(Task to complete) The required result is a copy of each line below in which "number" appears.

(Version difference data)
::::
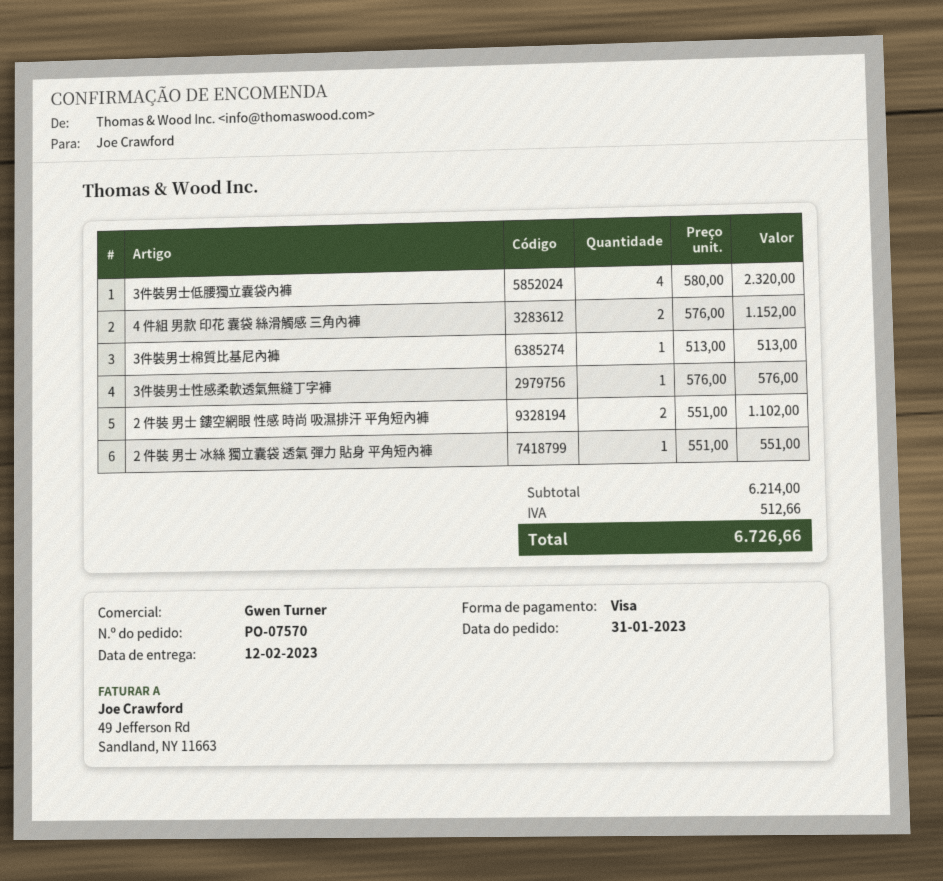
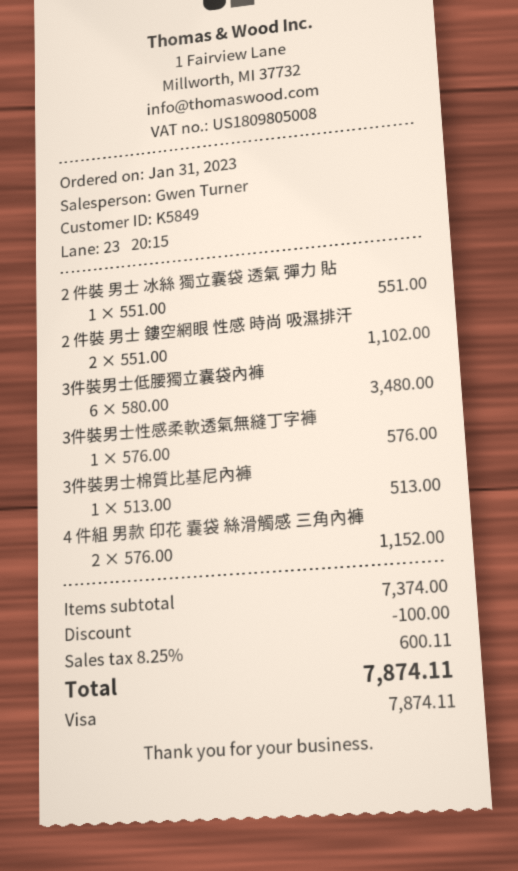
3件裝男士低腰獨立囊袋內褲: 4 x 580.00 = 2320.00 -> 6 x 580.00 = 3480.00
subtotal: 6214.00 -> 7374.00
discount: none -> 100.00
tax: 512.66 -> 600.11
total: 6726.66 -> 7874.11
::::
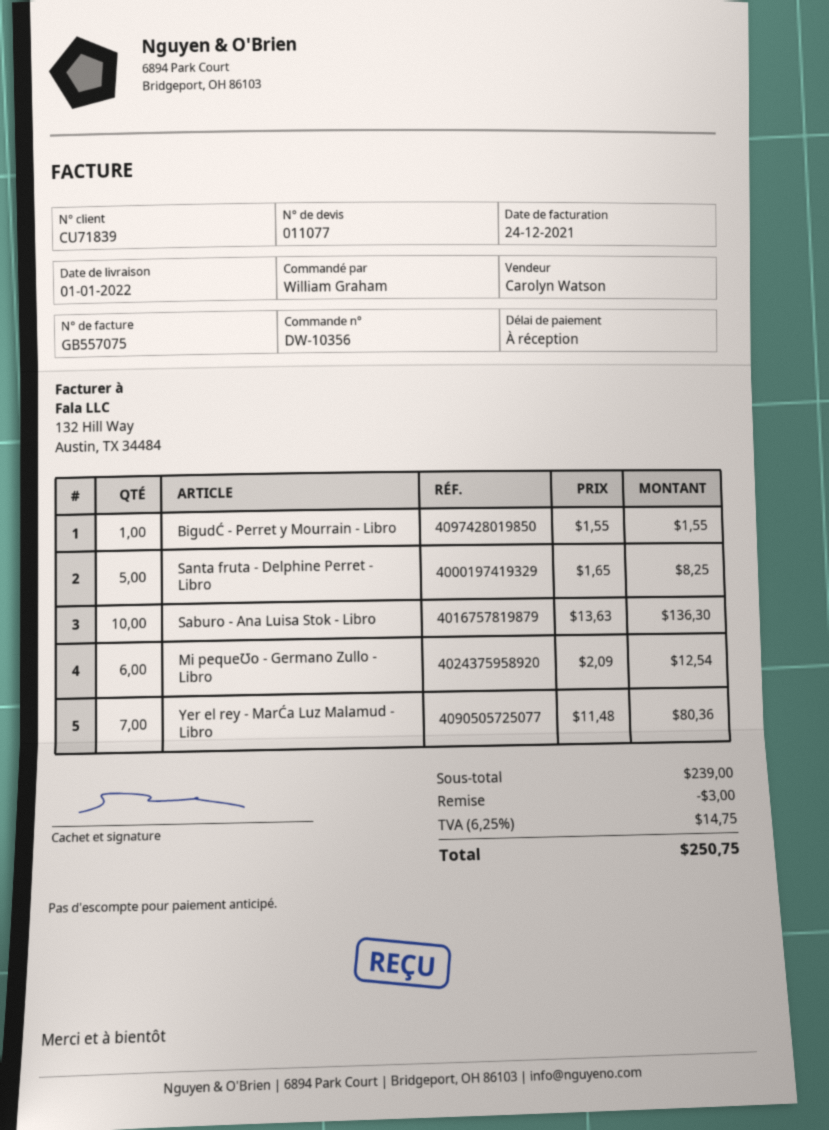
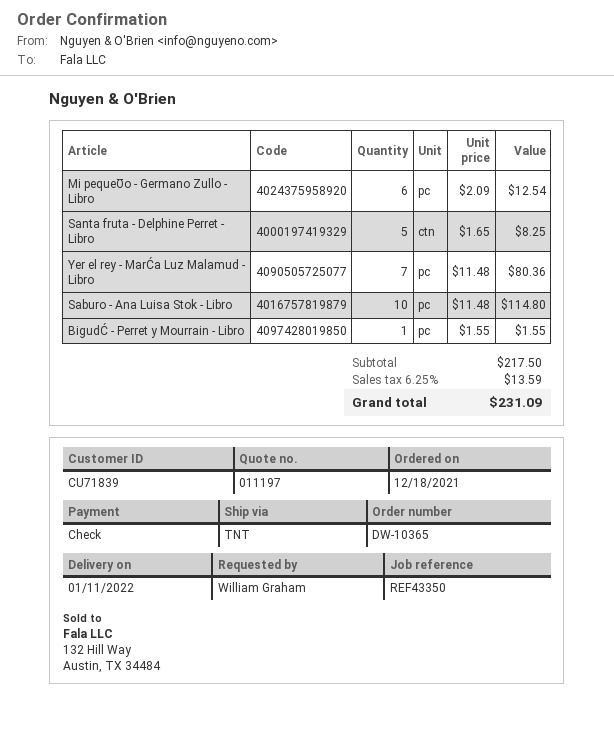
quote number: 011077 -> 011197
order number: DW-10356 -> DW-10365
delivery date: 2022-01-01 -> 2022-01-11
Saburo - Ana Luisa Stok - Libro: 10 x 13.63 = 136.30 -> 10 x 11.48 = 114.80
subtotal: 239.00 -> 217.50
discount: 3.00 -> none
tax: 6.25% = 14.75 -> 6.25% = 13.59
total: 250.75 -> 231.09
::::
(Written answer)
quote number: 011077 -> 011197
order number: DW-10356 -> DW-10365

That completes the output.